- Break down your computations into simple phases with automatic transition between phases.
- Add as many phases as you want.
- Phases alternate between local and remote automatically by default starting from the first phase of the local. See advanced use case example below for extras like:
- Run phases that needs to be run multiple local-remote trips; Specify
multi_iterations=True
while adding a phase. - Run phases that needs to be run either in local or remote without making a trip(like preprocessing, gathering final results ...); Specify
local_only=True
while adding a phase.
- Run phases that needs to be run multiple local-remote trips; Specify
- Automatic logging that saves what comes and leaves on each phase. Just set
debug=True
.
- Run
pip install coinstac-computation
- Add entry
coinstac-computation
to the requirements.txt.
from coinstac_computation import ComputationPhase
class PhaseLoadData(ComputationPhase):
def _initialize(self):
"""Put anything that needs to be initialized only once here"""
pass
def compute(self):
out = {}
...
"""To end multi-iterative phase, and go to the next phase, in local or remote set:"""
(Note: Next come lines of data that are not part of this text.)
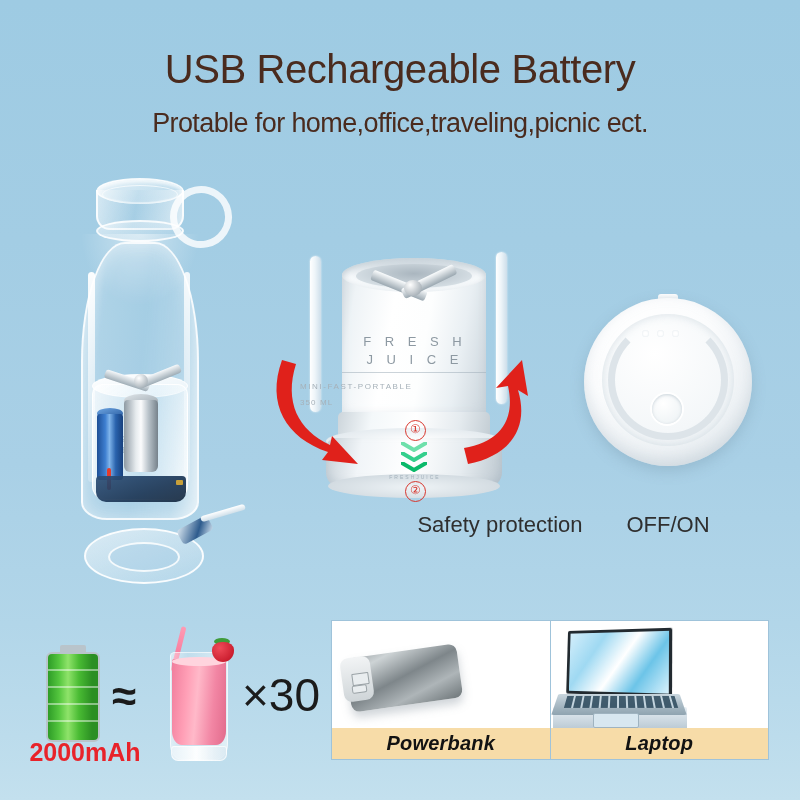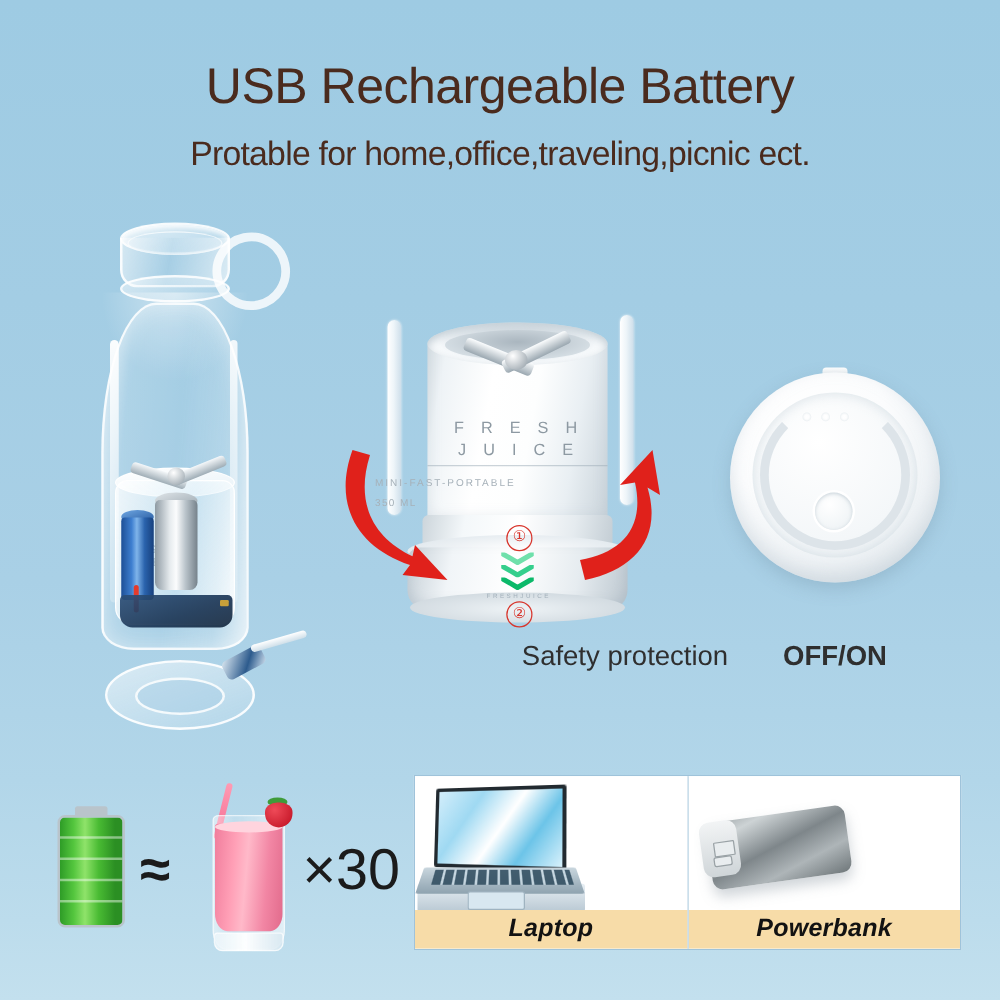--- a/index.html
+++ b/index.html
@@ -780,7 +780,7 @@
     <div class="power-btn"></div>
   </div>
 
-  <div class="caption" style="left:578px; top:512px; width:180px;font-weight:bold;">OFF/ON</div>
+  <div class="caption" style="left:578px; top:512px; width:180px;">OFF/ON</div>
 
   <div id="battery-group">
     <div class="batt-cap"></div>

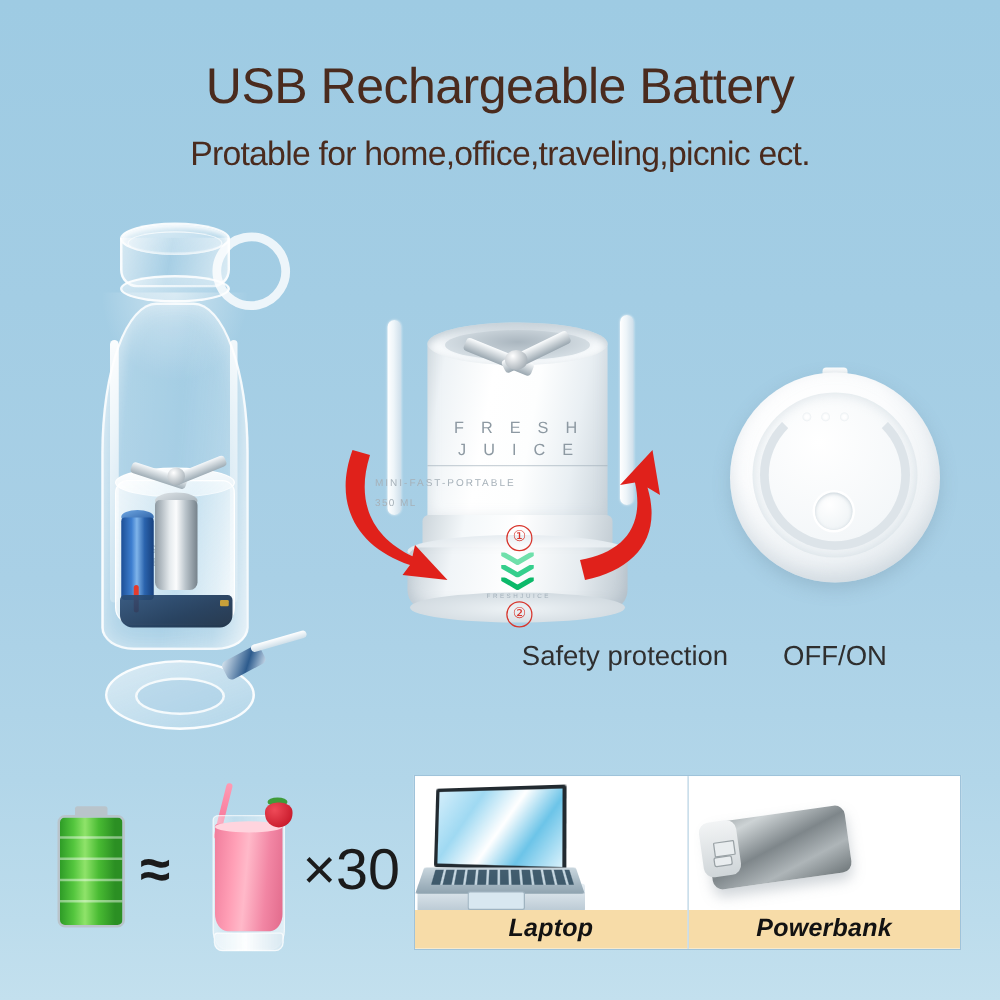--- a/index.html
+++ b/index.html
@@ -790,6 +790,7 @@
       <span class="batt-seg" style="top:49px;"></span>
       <span class="batt-seg" style="top:66px;"></span>
     </div>
+    <div class="mah">2000mAh</div>
 
     <div class="approx">≈</div>
 

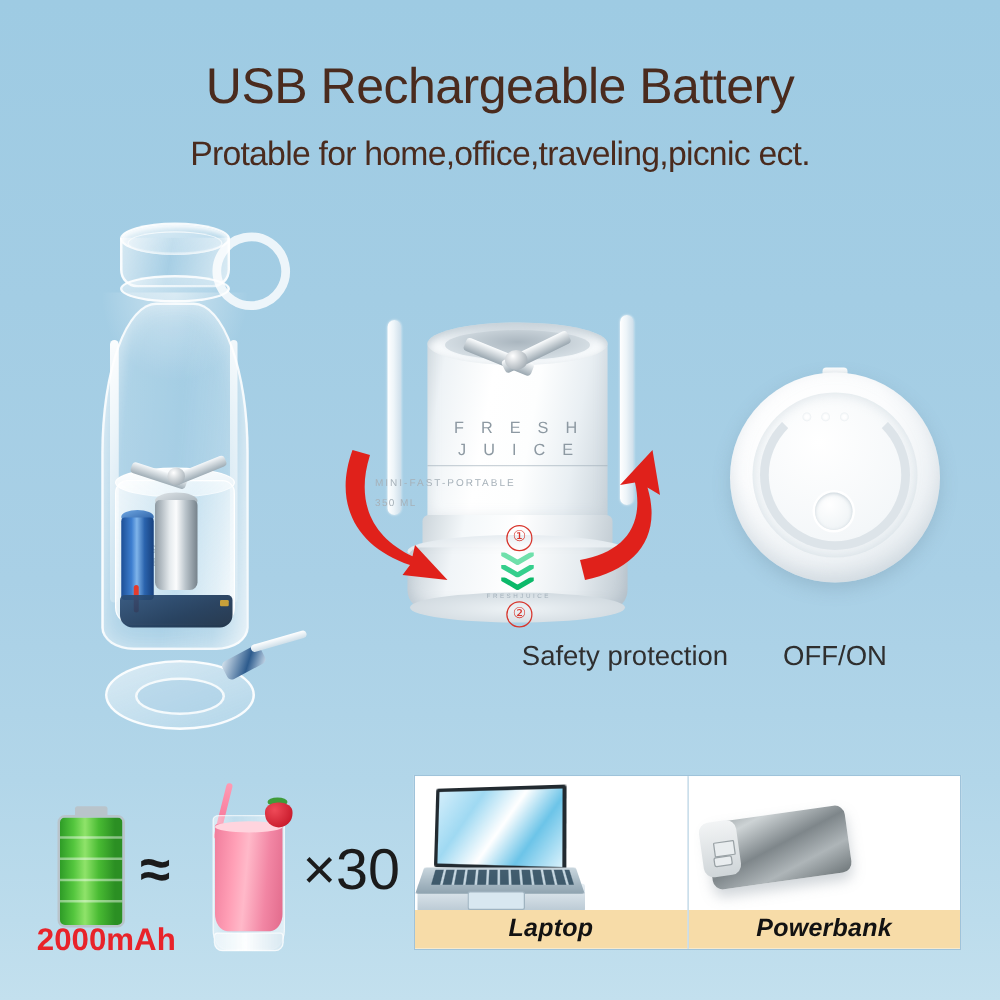--- a/index.html
+++ b/index.html
@@ -810,6 +810,16 @@
 
     <div class="charge-card">
       <div class="card-art">
+        <div class="pb-body"></div>
+        <div class="pb-face"></div>
+        <div class="pb-usb-a"></div>
+        <div class="pb-usb-b"></div>
+      </div>
+      <div class="card-label">Powerbank</div>
+    </div>
+
+    <div class="charge-card">
+      <div class="card-art">
         <div class="lap-screen"></div>
         <div class="lap-base"></div>
         <div class="lap-keyboard">
@@ -820,16 +830,6 @@
       <div class="card-label">Laptop</div>
     </div>
 
-    <div class="charge-card">
-      <div class="card-art">
-        <div class="pb-body"></div>
-        <div class="pb-face"></div>
-        <div class="pb-usb-a"></div>
-        <div class="pb-usb-b"></div>
-      </div>
-      <div class="card-label">Powerbank</div>
-    </div>
-
 
   </div>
out['jump_to_next'] = True
"""To stop the computation, In remote set:"""
out['success'] = True
return out
A full working use case is in the examples/basic directory where:
- Local sites filters out even numbers and sends to the remote.
- Remote finds the max across sites and returns the final result to each of the sites.
- Sites save final result.
[
{
"data": {
"value": [10, 3, 5, 6, 7, 8, 12, 38, 32, 789, 776, 441]
}
},
{
"data": {
"value": [12, 33, 88, 61, 37, 58, 103, 3386, 312, 9, 77, 41]
}
}
]
import os
from coinstac_computation import COINSTACPyNode, ComputationPhase
class PhaseLoadData(ComputationPhase):
def compute(self):
data = []
for d in self.input['data']:
if d % 2 == 0:
data.append(d)
return {'filtered_data': data}
class PhaseSaveResult(ComputationPhase):
def compute(self):
with open(f"{self.out_dir + os.sep + 'results.txt'}", 'w') as out:
out.write(f"{self.input['aggregated_data']}")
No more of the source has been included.